Riding a bus on the way to a recent National Dyslexia Conference, she had the opportunity to sit next to an MIT professor. Within minutes of talking to him, she was able to produce a solution to a problem that had taken his team five years to discover. Daly thinks that her own understanding of dyslexia could be a great benefit in learning more about the neurological differences that cause it.

 

She plans on attending graduate school to research learning disabilities and help further our understanding of neurological differences. “They just don’t have anybody studying dyslexia who is dyslexic,” she says.  

 

Future advancements in accommodative technology (and its accessibility) seem likely to Daly, and she predicts that dyslexia will be an inconsequential diagnosis within the next century.
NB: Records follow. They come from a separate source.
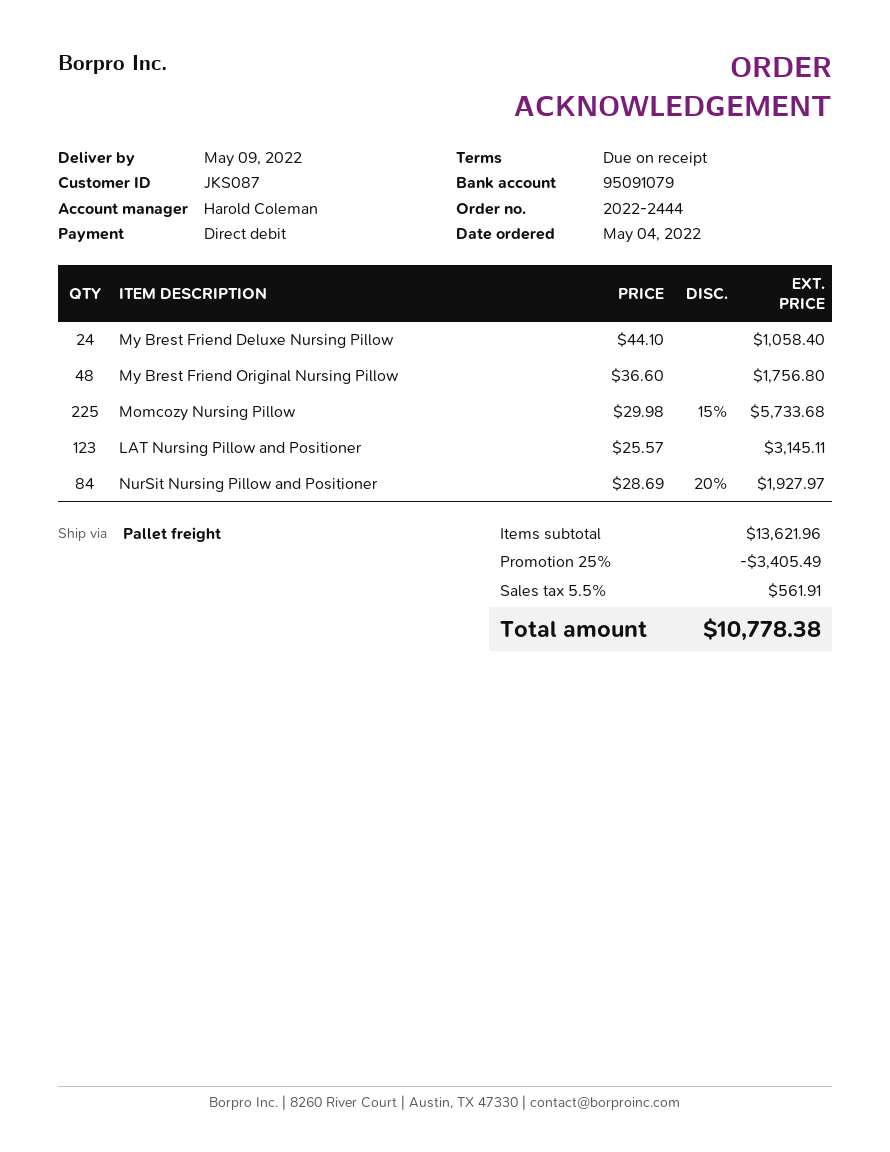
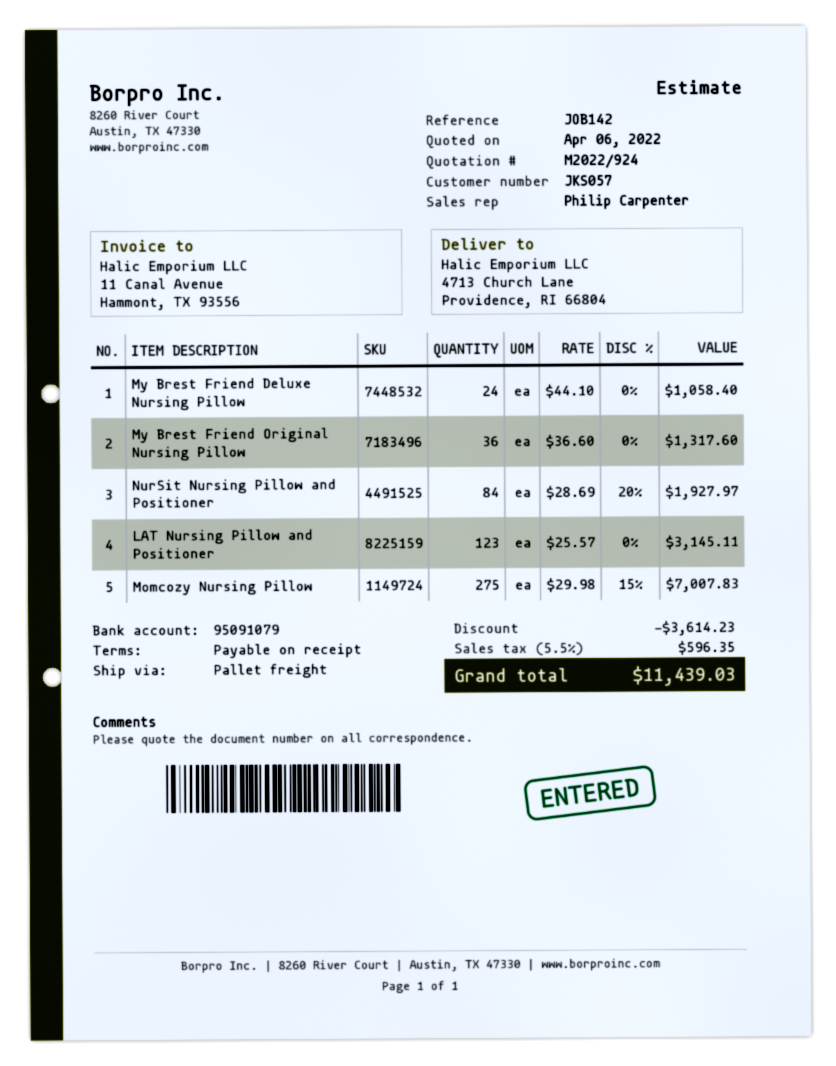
customer number: JKS087 -> JKS057
sales rep: Harold Coleman -> Philip Carpenter
My Brest Friend Original Nursing Pillow: 48 x 36.60 = 1756.80 -> 36 x 36.60 = 1317.60
Momcozy Nursing Pillow: 225 x 29.98 - 15% = 5733.68 -> 275 x 29.98 - 15% = 7007.83
discount: 3405.49 -> 3614.23
tax: 5.5% = 561.91 -> 5.5% = 596.35
total: 10778.38 -> 11439.03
But she wants to help now.

 

“What I am really trying and hoping will happen in the education system is that different ways of expressing oneself and going around information will become more prominent,” she says. “I just hope that education becomes not necessarily only more accommodating for people with learning differences, but [made] to where you can learn differently and not be alienated for it.”

 

With people like Emily working to understand the brain processes behind these differences and help destigmatize them, the future for students like her looks as bright as her smile.

 


Nicole White is an intern at this magazine.